1. The remote user connects through Cisco AnyConnect for VPN access to the ASA. This can be any type of unified access, such as an 802.1x/MAC Authentication Bypass (MAB) wired session that is terminated on the switch or a wireless session that is terminated on the Wireless LAN Controller (WLC).
   
   
2. As a part of the authentication process, the ISE confirms that the posture status of the end station is not equal to compliant (ASA-VPN_quarantine authorization rule) and that the redirection attributes are returned in the Radius Access-Accept message. As a result, the ASA redirects all of the HTTP traffic to the ISE.
   
   
3. The user opens a web browser and enters any address. After the redirection to the ISE, the Cisco AnyConnect 4 posture module is installed on the station. The posture module then downloads the policies from the ISE (requirement for WSUS).
   
   
4. The posture module searches for Microsoft WSUS, and performs remediation.
   
   
5. After successful remediation, the posture module sends a report to the ISE.
   
   
6. The ISE issues a Radius Change of Authorization (CoA) that provides full network access to a compliant VPN user (ASA-VPN_compliant authorization rule).

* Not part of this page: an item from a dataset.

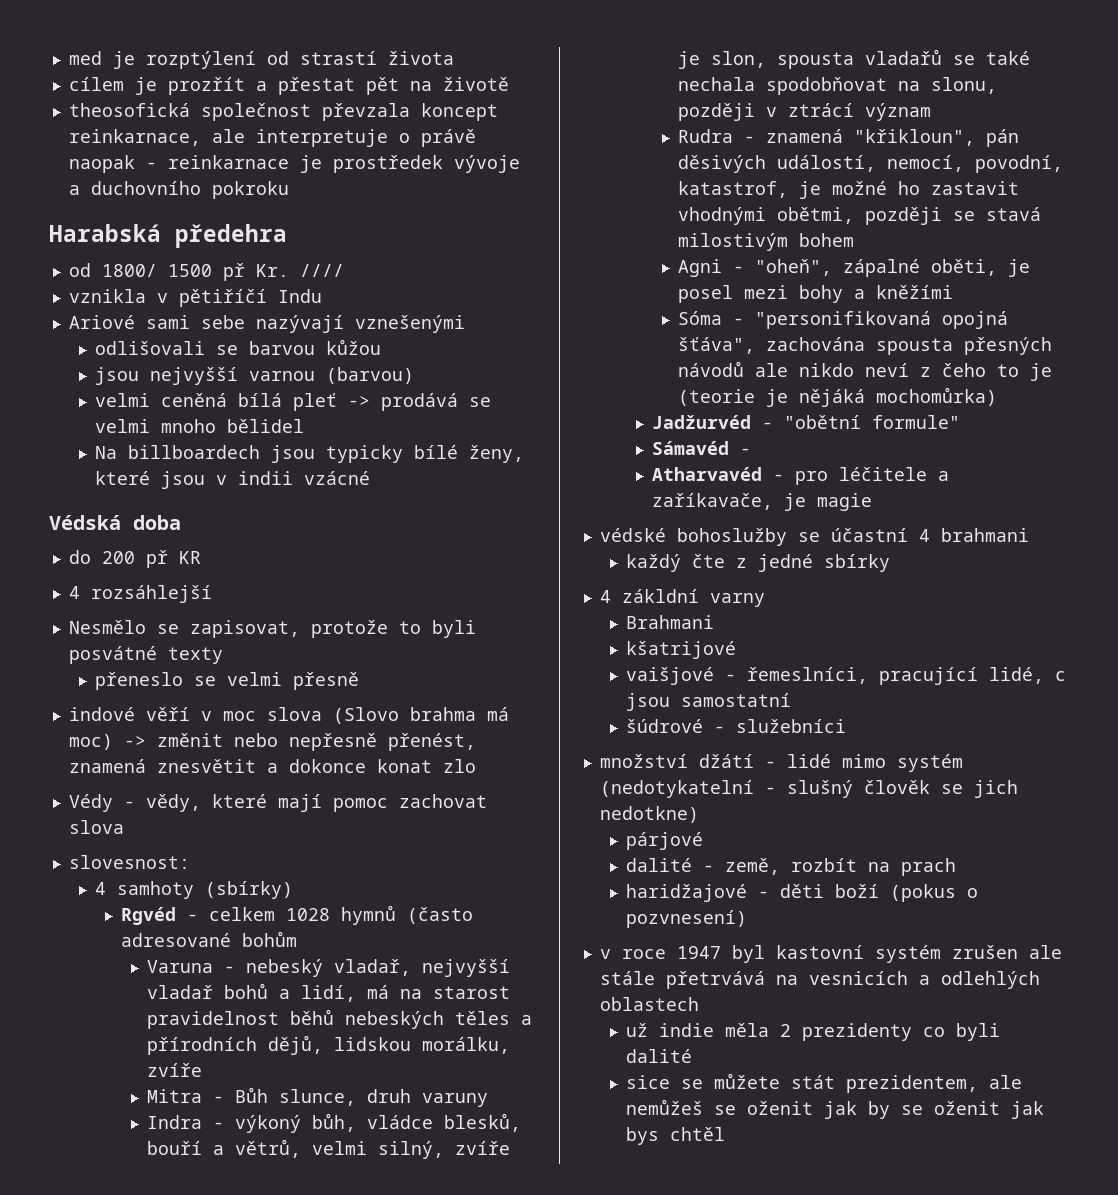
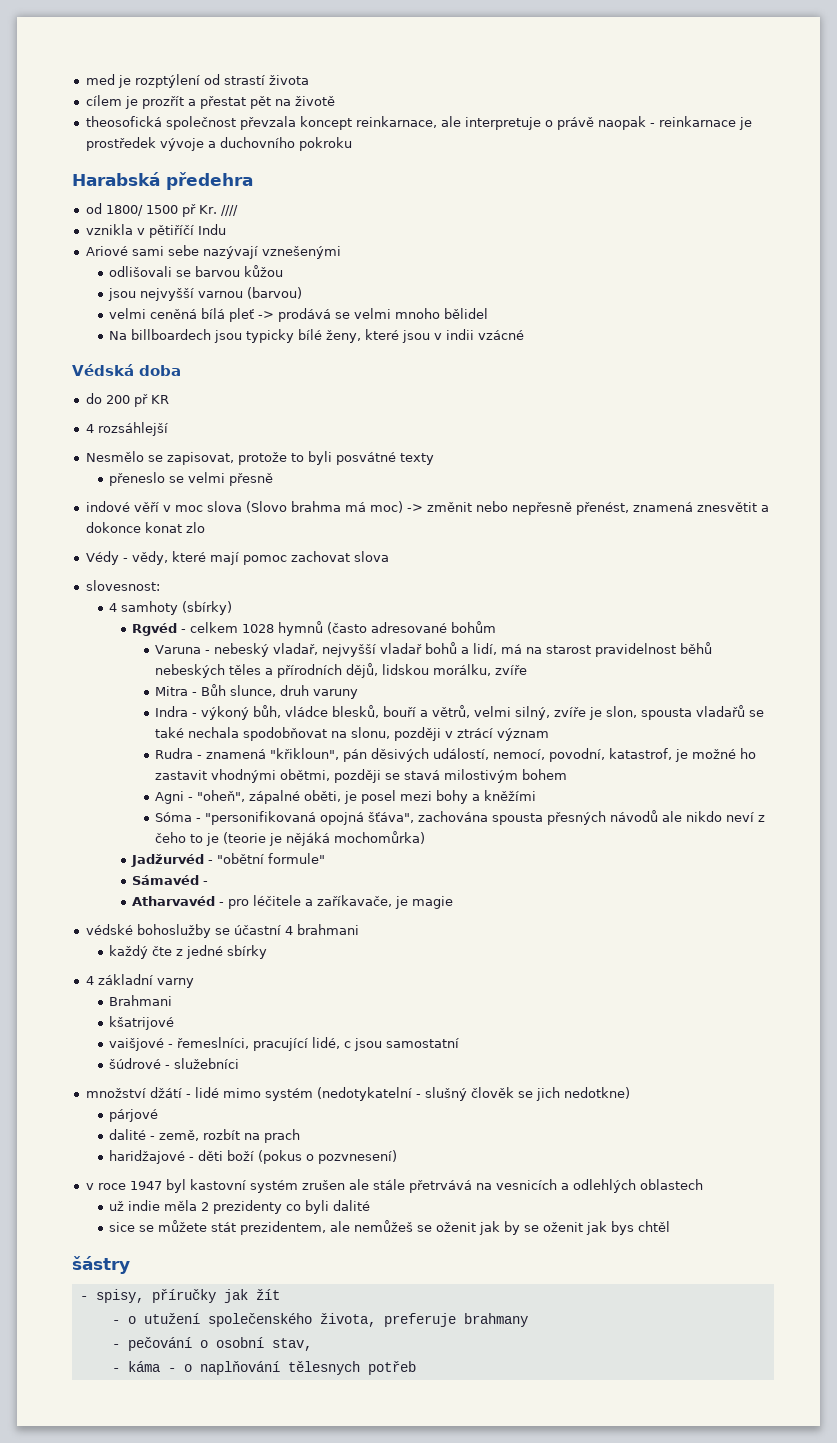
[621,589,699,603] zákldní -> [97,974,153,985] základní
(725, 1134) none -> [72,1256,130,1274] [79,1289,280,1303] [111,1313,528,1327] [111,1337,312,1351] [111,1361,416,1375] // šástry // - spisy, příručky jak žít // - o utužení společenského života, preferuje brahmany // - pečování o osobní stav, // - káma - o naplňování tělesnych potřeb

Note: In order for the remediation to work (the ability to install Microsoft Windows updates on a PC), the user should have local administrative rights.

Microsoft WSUS

Note: A detailed configuration of the WSUS is out of the scope of this document. For details, refer to the Deploy Windows Server Update Services in Your Organization Microsoft documentation.

The WSUS service is deployed through the standard TCP port 8530. It is important to remember that for remediation, other ports are also used. This is why it is safe to add the IP address of WSUS to the redirection Access Control List (ACL) on the ASA (described later in this document).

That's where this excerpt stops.